PROBLEM TO SOLVE
Only one stretch of lines is wanted: the line with "- V1 en cours de développement" through the final line of the material. Restate it word for word, minus pictures.
====
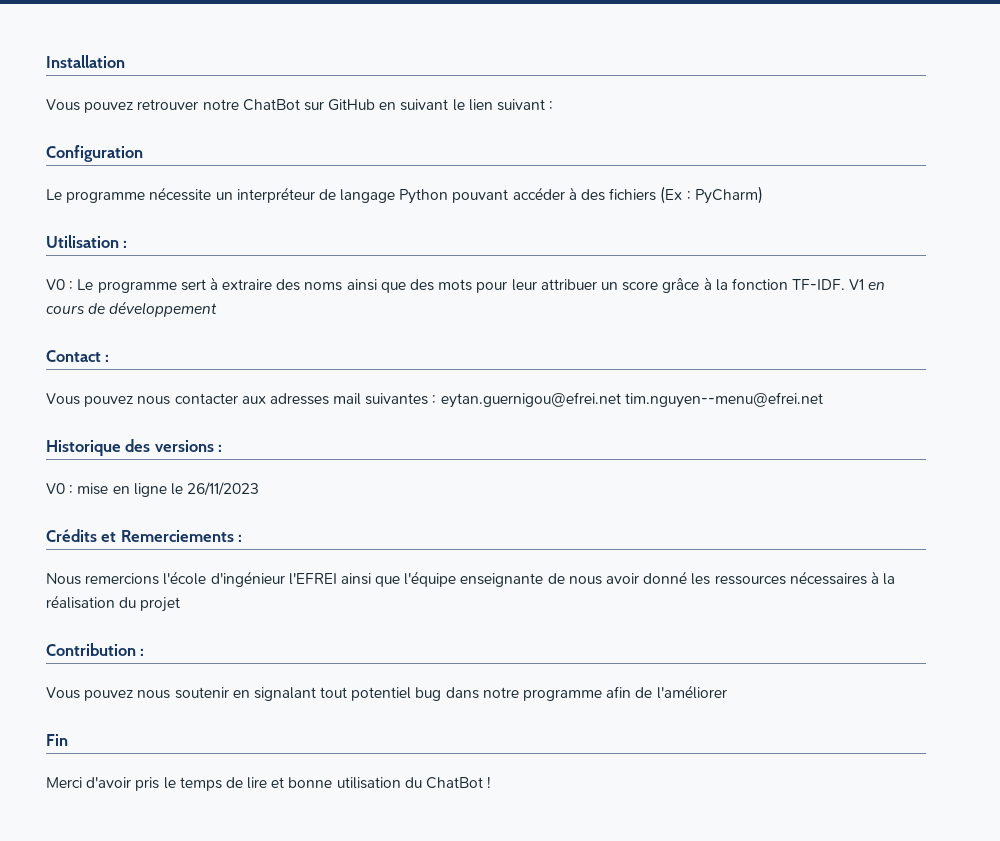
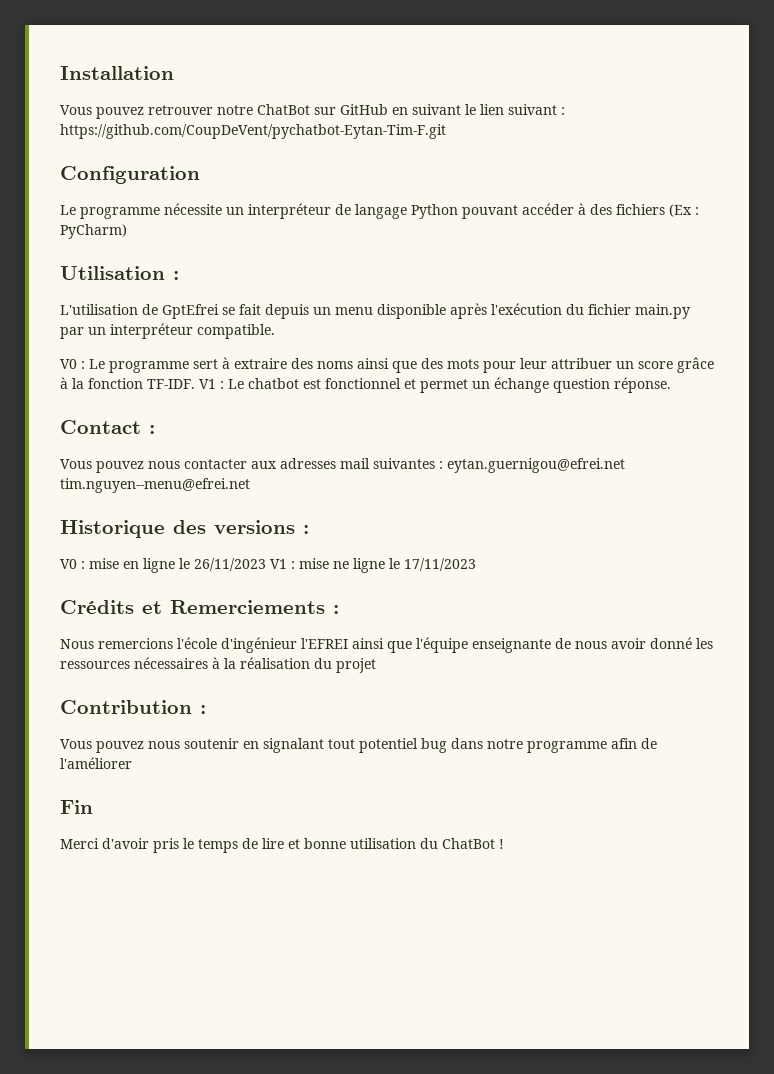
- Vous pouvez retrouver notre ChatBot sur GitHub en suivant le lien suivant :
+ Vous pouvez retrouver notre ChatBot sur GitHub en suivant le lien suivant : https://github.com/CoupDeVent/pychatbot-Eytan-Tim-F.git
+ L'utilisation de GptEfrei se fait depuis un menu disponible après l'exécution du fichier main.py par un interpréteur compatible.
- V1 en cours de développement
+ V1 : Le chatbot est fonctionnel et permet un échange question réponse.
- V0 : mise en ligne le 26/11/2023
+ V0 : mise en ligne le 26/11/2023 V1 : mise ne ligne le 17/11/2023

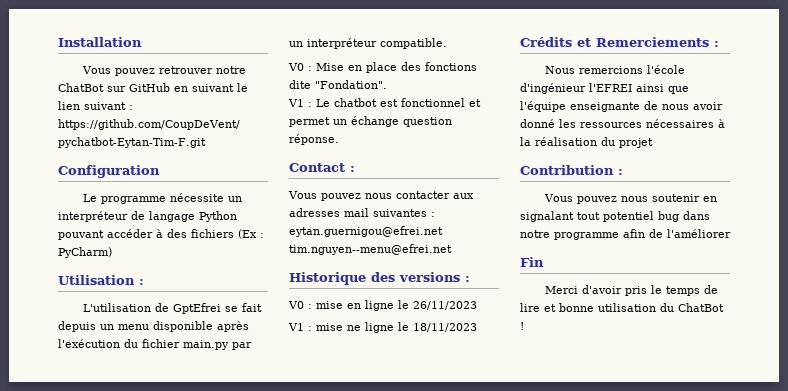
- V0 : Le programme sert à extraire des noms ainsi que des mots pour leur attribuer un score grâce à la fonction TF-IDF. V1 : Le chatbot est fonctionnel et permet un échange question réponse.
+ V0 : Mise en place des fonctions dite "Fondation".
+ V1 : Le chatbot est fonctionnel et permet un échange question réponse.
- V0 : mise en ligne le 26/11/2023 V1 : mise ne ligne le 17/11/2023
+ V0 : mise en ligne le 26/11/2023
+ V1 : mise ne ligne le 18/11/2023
====
SOLUTION BELOW
- V1 en cours de développement
+ V1 : Le chatbot est fonctionnel et permet un échange question réponse.
- V0 : mise en ligne le 26/11/2023
+ V0 : mise en ligne le 26/11/2023 V1 : mise ne ligne le 17/11/2023

- V0 : Le programme sert à extraire des noms ainsi que des mots pour leur attribuer un score grâce à la fonction TF-IDF. V1 : Le chatbot est fonctionnel et permet un échange question réponse.
+ V0 : Mise en place des fonctions dite "Fondation".
+ V1 : Le chatbot est fonctionnel et permet un échange question réponse.
- V0 : mise en ligne le 26/11/2023 V1 : mise ne ligne le 17/11/2023
+ V0 : mise en ligne le 26/11/2023
+ V1 : mise ne ligne le 18/11/2023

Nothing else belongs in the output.